The Marriage Act, 2014 is an Act of Parliament that sets out the law relating to marriage in Kenya. It came into force on 1 September 2014. The Act repealed the Marriage Act, 1971 and the Matrimonial Causes Act, 1974.

The Act provides for the registration of marriages, the solemnization of marriages, the grounds for nullity of marriage, and the recognition of foreign marriages. It also sets out the rights and duties of spouses, and the property rights of spouses in the event of marriage dissolution.

Divorce is defined as a judicial declaration dissolving a marriage in whole or in part, especially one that releases the marriage partners from all matrimonial obligations.

Alternative dispute resolution is recognized in the Marriage Act 2014 as a means of resolving disputes in a marriage before one initiates the process of divorce. The procedure must be in conformity with the provisions of the Constitution of Kenya 2010.


The Marriage Act, 2014 provides for dissolution of the different forms of marriages established under the Act as follows;

  1. Christian Marriage

Section 65 of the Marriage Act, 2014 sets out the grounds for dissolution;

  1. If a party to the marriage commits one or more acts of adultery;
  2. Cruelty, whether mental or physical, inflicted by the other party on the petitioner or on the children of the marriage;
  3. Exceptional depravity by the other spouse;
  4. Irretrievable breakdown of the marriage , Section  66(6) of the Marriage Act states that a marriage is considered irretrievably broken down if:
  1. A spouse commits adultery; a spouse is cruel to the other spouse or to any child of the marriage;
  2. A spouse willfully neglects the other spouse for at least two years immediately preceding the date of presentation of the petition;
  3. The spouses have been separated for at least two years, whether voluntarily or by a decree of the
  4. A spouse has deserted the other spouse for at least three years immediately preceding the date of presentation of the petition;
  5. If a spouse has been sentenced to a term of life imprisonment or for a term of seven years (7) or more;
  6. Where a spouse suffers from incurable insanity, where two doctors, at least one of whom is qualified or experienced in psychiatry, have certified that the insanity is incurable or that recovery is improbable during the life time of the respondent in the light of existing medical condition.
  7. Desertion by either party for at least three (3) years immediately preceding the date of presentation of the petition. It must be proved the spouse left without a reasonable cause.
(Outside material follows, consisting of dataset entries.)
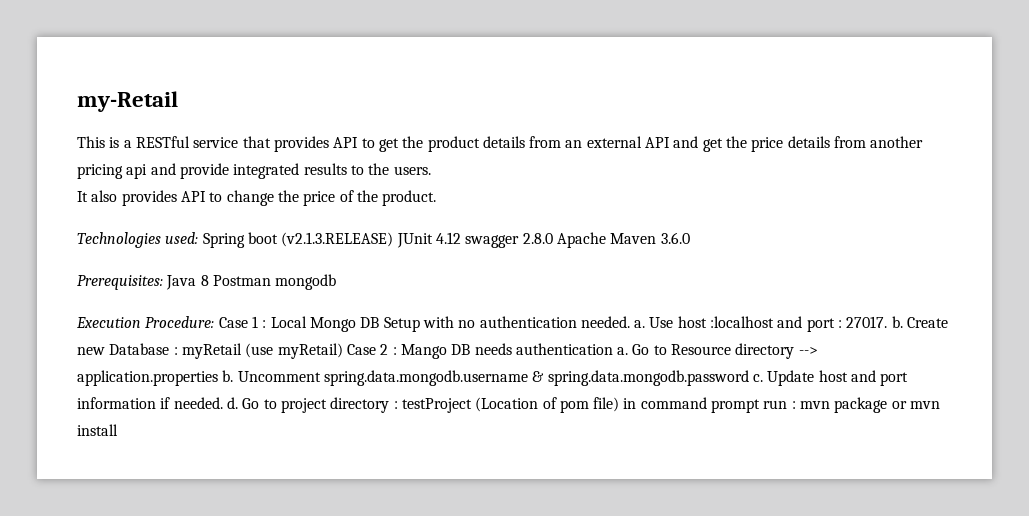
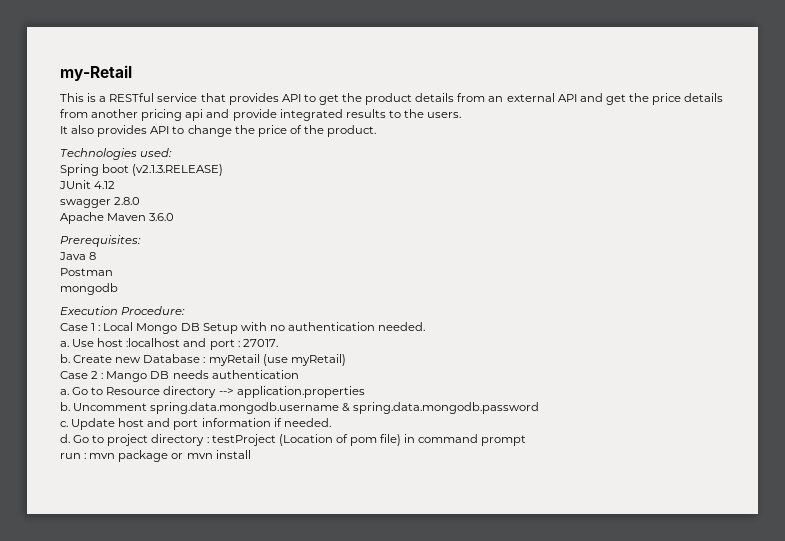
- Technologies used: Spring boot (v2.1.3.RELEASE) JUnit 4.12 swagger 2.8.0 Apache Maven 3.6.0
+ Technologies used:
+ Spring boot (v2.1.3.RELEASE)
+ JUnit 4.12
+ swagger 2.8.0
+ Apache Maven 3.6.0
- Prerequisites: Java 8 Postman mongodb
+ Prerequisites:
+ Java 8
+ Postman
+ mongodb
- Execution Procedure: Case 1 : Local Mongo DB Setup with no authentication needed. a.
+ Execution Procedure:
+ Case 1 : Local Mongo DB Setup with no authentication needed.
+ a.
- Use host :localhost and port : 27017. b.
+ Use host :localhost and port : 27017.
+ b.
- Create new Database : myRetail (use myRetail) Case 2 : Mango DB needs authentication a.
+ Create new Database : myRetail (use myRetail)
+ Case 2 : Mango DB needs authentication
+ a.
- Go to Resource directory --> application.properties b.
+ Go to Resource directory --> application.properties
+ b.
- Uncomment spring.data.mongodb.username & spring.data.mongodb.password c.
+ Uncomment spring.data.mongodb.username & spring.data.mongodb.password
+ c.
- Update host and port information if needed. d.
+ Update host and port information if needed.
+ d.
- Go to project directory : testProject (Location of pom file) in command prompt run : mvn package or mvn install
+ Go to project directory : testProject (Location of pom file) in command prompt
+ run : mvn package or mvn install

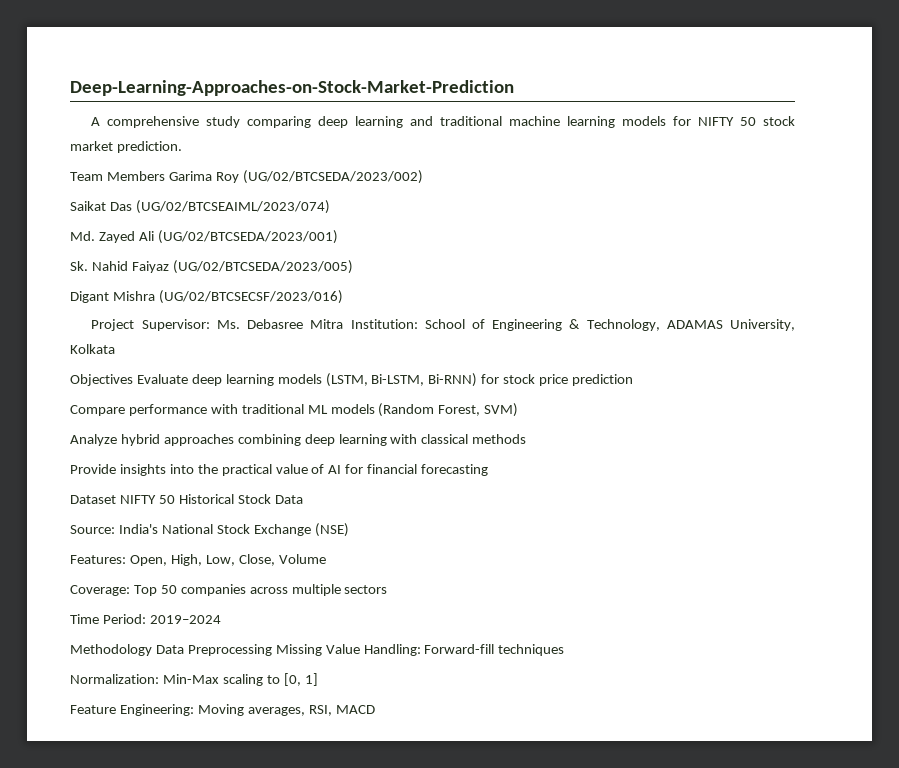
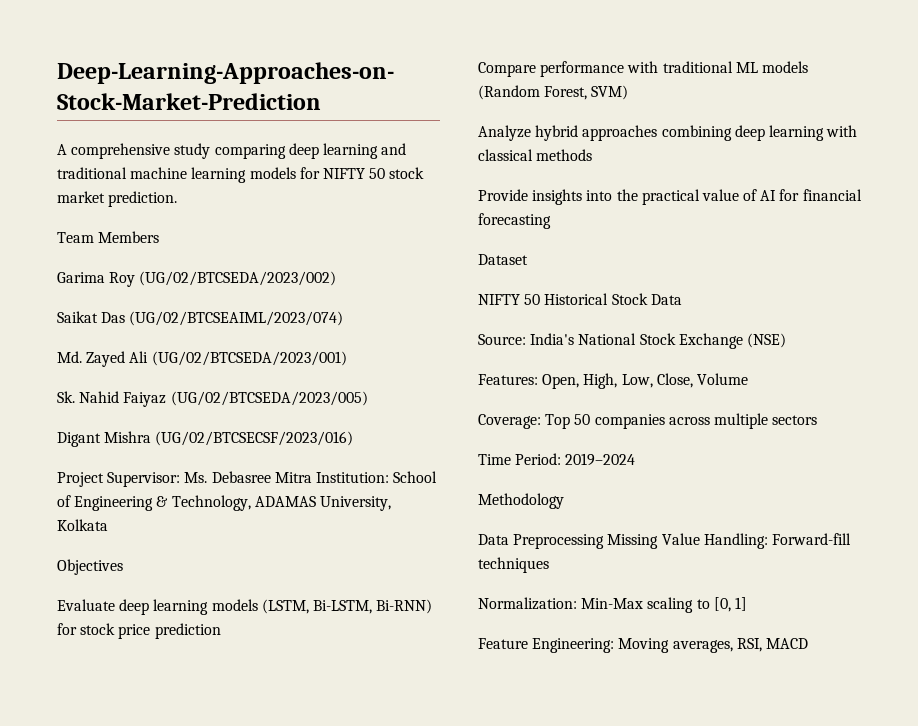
- Team Members Garima Roy (UG/02/BTCSEDA/2023/002)
+ Team Members
+ Garima Roy (UG/02/BTCSEDA/2023/002)
- Objectives Evaluate deep learning models (LSTM, Bi-LSTM, Bi-RNN) for stock price prediction
+ Objectives
+ Evaluate deep learning models (LSTM, Bi-LSTM, Bi-RNN) for stock price prediction
- Dataset NIFTY 50 Historical Stock Data
+ Dataset
+ NIFTY 50 Historical Stock Data
- Methodology Data Preprocessing Missing Value Handling: Forward-fill techniques
+ Methodology
+ Data Preprocessing Missing Value Handling: Forward-fill techniques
A party relying on the ground of desertion needs to prove the following:

  • The fact of separation. The parties must physically separate;
  • There has to be intention of the deserting spouse to remain separated, known as the Animus deserendi which is inferred from words and actions to permanently cease the matrimonial union; and
  • Lack of a reasonable or justifiable cause for withdrawing from cohabitation.

Civil Marriages

Section 66(1) of the Marriage Act, 2014 establishes a restriction to petitioning for separation or divorce for parties to a civil marriage to be unless three (3) years have elapsed since the celebration of the marriage.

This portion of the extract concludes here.